ShinyHunters, il gruppo di hacker responsabile di alcune delle piu grandi violazioni di dati degli ultimi anni, ha pubblicato oltre 40 gigabyte di dati rubati dall'Universita di Nottingham, esponendo i dati personali di circa 455.000 studenti attuali ed ex-studenti distribuiti su tre campus internazionali. I dati rubati circolano gia pubblicamente, lasciando le vittime senza mezzi pratici per contenere l'esposizione.
Cosa e stato rubato e chi e interessato
La violazione riguarda studenti e alumni dei campus dell'Universita di Nottingham nel Regno Unito, in Malesia e in Cina. Secondo l'analisi dei file pubblicati, la violazione include:
- Documenti d'identita: numeri e copie di passaporti, dati di carte d'identita nazionali
- Dati finanziari: numeri di conto bancario internazionale (IBAN), storico dei pagamenti
- Dati personali sensibili: origine etnica, stato di disabilita, cartelle mediche
- Dati accademici: dati di iscrizione, voti, fascicoli disciplinari
- Informazioni di contatto: indirizzi di casa, numeri di telefono, indirizzi e-mail
La combinazione di dati del passaporto, registri finanziari e categorie sensibili come l'origine etnica e la disabilita crea rischi particolarmente gravi per le 455.000 persone coinvolte.
Come e avvenuta la violazione: la zero-day di Oracle PeopleSoft
L'attacco ha sfruttato CVE-2026-35273, una vulnerabilita critica in Oracle PeopleSoft con un punteggio CVSS di 9,8. La falla consentiva l'esecuzione remota di codice senza autenticazione tramite una semplice richiesta HTTP - senza credenziali, senza accesso interno, senza ingegneria sociale. Un aggressore poteva raggiungere il sistema direttamente da Internet ed eseguire comandi arbitrari con privilegi a livello di server.
Oracle PeopleSoft e ampiamente utilizzato nell'istruzione superiore come sistema ERP per gestire esattamente il tipo di dati qui esposti. Il deployment dell'Universita di Nottingham copriva tutti e tre i campus, il che spiega la portata multinazionale della violazione. ShinyHunters avrebbe sfruttato la vulnerabilita prima che fosse disponibile una patch pubblica.
La crescente campagna di violazioni di ShinyHunters
La violazione di Nottingham e l'ultima voce di quella che i ricercatori di sicurezza chiamano la strategia dell'"eternal dump" di ShinyHunters: prendere sistematicamente di mira organizzazioni con grandi database centralizzati e pubblicare i dati rubati indipendentemente dal pagamento di un riscatto. Le vittime precedenti confermano includono Carnival Corporation (quasi 6 milioni di registri passeggeri), Ticketmaster (560 milioni di record), Santander Bank e decine di aziende i cui dati sono stati rubati tramite account Snowflake compromessi nel 2025.
A differenza dei gruppi ransomware che crittografano i dati e chiedono il pagamento, ShinyHunters pubblica i dati pubblicamente. Questo rende il danno irreversibile: una volta che le copie dei passaporti e i numeri IBAN sono indicizzati nel dark web, le vittime non possono annullare l'esposizione.
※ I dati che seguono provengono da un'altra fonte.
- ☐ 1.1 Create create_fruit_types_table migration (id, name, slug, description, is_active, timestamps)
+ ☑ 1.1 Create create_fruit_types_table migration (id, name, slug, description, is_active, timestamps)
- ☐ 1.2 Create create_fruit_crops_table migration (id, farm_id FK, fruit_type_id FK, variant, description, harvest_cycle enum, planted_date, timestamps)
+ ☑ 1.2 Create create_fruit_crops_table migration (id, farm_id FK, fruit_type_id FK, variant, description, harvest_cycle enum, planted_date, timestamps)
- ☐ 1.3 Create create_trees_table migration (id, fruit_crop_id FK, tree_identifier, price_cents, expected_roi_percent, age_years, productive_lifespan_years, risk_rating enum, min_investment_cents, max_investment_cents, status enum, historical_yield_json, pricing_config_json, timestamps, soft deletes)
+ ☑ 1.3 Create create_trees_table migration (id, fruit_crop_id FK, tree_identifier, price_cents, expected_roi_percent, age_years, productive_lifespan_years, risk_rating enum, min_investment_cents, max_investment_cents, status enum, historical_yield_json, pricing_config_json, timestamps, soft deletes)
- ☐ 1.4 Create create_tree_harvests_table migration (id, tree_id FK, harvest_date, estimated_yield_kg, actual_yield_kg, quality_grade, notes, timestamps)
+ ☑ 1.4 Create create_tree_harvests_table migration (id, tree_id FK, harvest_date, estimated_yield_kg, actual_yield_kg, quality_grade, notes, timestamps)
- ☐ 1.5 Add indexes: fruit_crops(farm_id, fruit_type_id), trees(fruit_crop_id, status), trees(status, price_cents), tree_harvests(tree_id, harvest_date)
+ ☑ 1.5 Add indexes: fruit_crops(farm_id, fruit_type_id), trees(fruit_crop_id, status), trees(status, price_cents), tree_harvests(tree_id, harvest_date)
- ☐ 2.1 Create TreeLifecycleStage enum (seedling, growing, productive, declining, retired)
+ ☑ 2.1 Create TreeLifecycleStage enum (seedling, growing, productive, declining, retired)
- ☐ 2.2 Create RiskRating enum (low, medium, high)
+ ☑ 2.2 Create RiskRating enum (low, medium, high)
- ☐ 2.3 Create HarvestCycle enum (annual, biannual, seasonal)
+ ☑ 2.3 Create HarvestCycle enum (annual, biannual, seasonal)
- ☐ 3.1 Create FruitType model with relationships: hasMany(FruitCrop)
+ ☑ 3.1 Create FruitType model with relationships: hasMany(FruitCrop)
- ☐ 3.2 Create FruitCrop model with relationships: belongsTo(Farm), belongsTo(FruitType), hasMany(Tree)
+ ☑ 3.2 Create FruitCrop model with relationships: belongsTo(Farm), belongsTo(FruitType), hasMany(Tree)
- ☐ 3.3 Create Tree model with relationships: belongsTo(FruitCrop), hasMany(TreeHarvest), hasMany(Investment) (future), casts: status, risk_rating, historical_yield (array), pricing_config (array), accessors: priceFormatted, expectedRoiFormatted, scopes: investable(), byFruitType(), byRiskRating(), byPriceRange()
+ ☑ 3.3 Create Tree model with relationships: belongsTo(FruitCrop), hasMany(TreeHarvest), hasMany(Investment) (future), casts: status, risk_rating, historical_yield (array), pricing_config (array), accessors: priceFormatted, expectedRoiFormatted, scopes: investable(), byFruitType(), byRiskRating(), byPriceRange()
Risposta dell'universita e notifica alle autorita
L'Universita di Nottingham ha confermato l'incidente e ha dichiarato di aver notificato l'Information Commissioner's Office (ICO) del Regno Unito e Action Fraud. Ai sensi del GDPR e del suo equivalente britannico, le organizzazioni sono tenute a segnalare le violazioni all'ICO entro 72 ore dalla scoperta quando esiste un rischio per i diritti delle persone.
L'universita ha dichiarato che sta contattando direttamente le persone interessate. Tuttavia, con 455.000 persone in tre paesi, il processo di notifica richiedera tempo.
Perche le reti universitarie sono bersagli ad alto valore
Le universita sono diventate obiettivi privilegiati per ragioni strutturali. Conservano decenni di registri su numerosi studenti, incluse categorie sensibili che le istituzioni finanziarie in genere proteggono con maggiore cura. I campus internazionali creano complessita aggiuntiva: la governance dei dati secondo i framework regolatori britannico, malese e cinese significa che gli standard di sicurezza potrebbero non essere applicati uniformemente.
Per studenti e personale che utilizzano VPN per accedere in remoto alle risorse della rete universitaria, la violazione di Nottingham ricorda che i tunnel crittografati proteggono i dati in transito ma non possono compensare le vulnerabilita nelle applicazioni e nei database all'altro capo della connessione.
Cosa succedera adesso
L'ICO puo infliggere multe fino al 4% del fatturato annuo globale per gravi violazioni del GDPR. La violazione di Nottingham - che copre categorie speciali di dati di centinaia di migliaia di persone - sara probabilmente oggetto di esame normativo.